27th April 2014 Levels of complexity
I have previously thought about ways of recognizing patterns independent of their level of complexity. This is essentially where a pattern is composed of parts which are also complex parts. A solution may be to add a property to a binon to indicate that its two parts have overlapping subparts or the two parts are not overlapping but adjacent instead. Then high level parts can be combined as though they were level-1 parts. But there must be criteria that determine this. This is also the property I need for actons when the two sub-actons are done in sequence and the start of the second sub-acton disables the parts of the first sub-acton. The two sub-actons do not have any overlapping sub-tasks.
Applying this idea to pattern recognition would seem to suggest that after the largest overlapping familiar patterns have been formed they are then combined with their adjacent ones no matter what are the levels of complexity. Or maybe the strategy is at every level (e.g. level 7) first combine any adjacent familiar level 7 parts (14 sub parts), then combine any of the level 7 parts which have a familiar and overlapping level 6 part (8 sub parts). Then do it again for the level 8 parts created. Adjacent familiar parts that are the same are combined with a count / quantity. Finally the largest (highest level) familiar adjacent parts are combined independent of their levels of complexity.
April 2014 LinkedIn Discussion
Getting back to the original question = What kind of answers would you expect from a theory in order to explain consciousness "end-to-end". One of the answers that I would expect is a functional one. Being a software analyst / software engineer by trade I would expect a data structure and an algorithm that uses that data structure, such that when the algorithm is executed it exhibits the same behaviour that we as humans attribute to each other when we judge each other to be conscious.
Obviously there is no test for consciousness - we can only make a judgement based on externally visible/measureable behaviour and our own experience with it. Another one of the answers should be how the continuous / analog world is converted into symbolic representation for recognition and vice versa for controlling devices to perform action.
Yes, I would expect the "theory" to contain a process description (algorithm and data structure) of what "goes-on" to produce the phenomena of consciousness. Ideally this process description (functional description) should be detailed enough to be programmed in an information processing machine. So I expect an information processing kind of answer.
Note that this is only one kind of answer that should make up the "theory". Another kind of answer should also deal with the physical components (biological or electrical or mechanical) and their interactions that comprise the "machinery" which performs the functionality.
Information is represented in the states of matter.
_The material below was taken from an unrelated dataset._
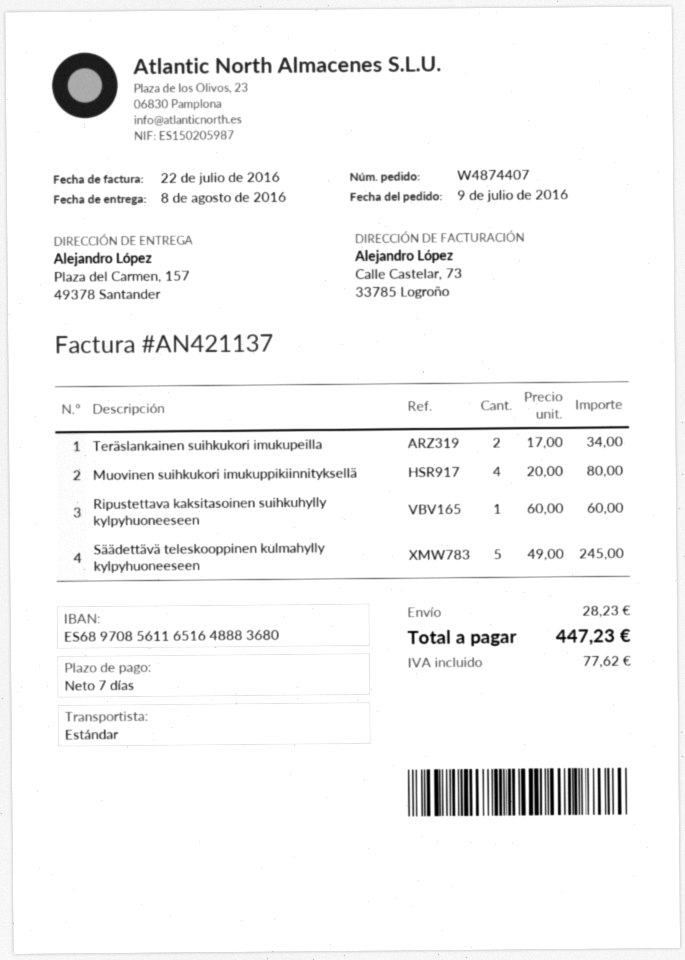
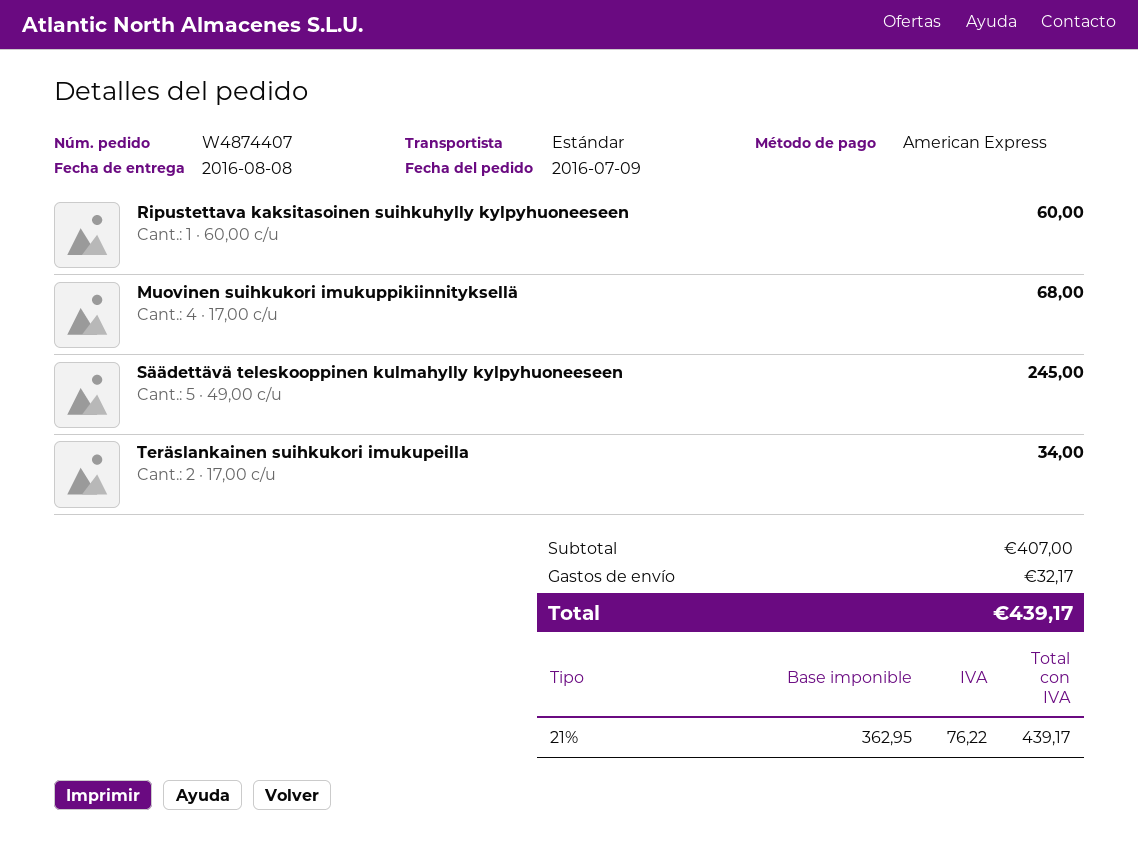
Muovinen suihkukori imukuppikiinnityksellä: 4 x 20.00 = 80.00 -> 4 x 17.00 = 68.00
shipping: 28.23 -> 32.17
tax: 77.62 -> 76.22
total: 447.23 -> 439.17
And information is transmitted in the form of energy. Or you could look at it the other way around. The states of matter represent information. And energy transmits information.
4th May 2014 Adjacent or next
Combining two P-Habit binons, possibly of different levels of complexity, because they are adjacent to (beside) each other in sequence is equivalent to the next to each other in the time dimension of S-Habits. However if these two complex parts start occurring next to each other frequently enough the lattice binon structure of the next to each other sub-parts begins to form. This can happen such as eventually the two complex parts combine completely at all levels to form just the one high-level lattice binon network that represents the combination. Until this happens the two different level parts are treated as a binon in which the parts are next to each other with no overlapping subparts.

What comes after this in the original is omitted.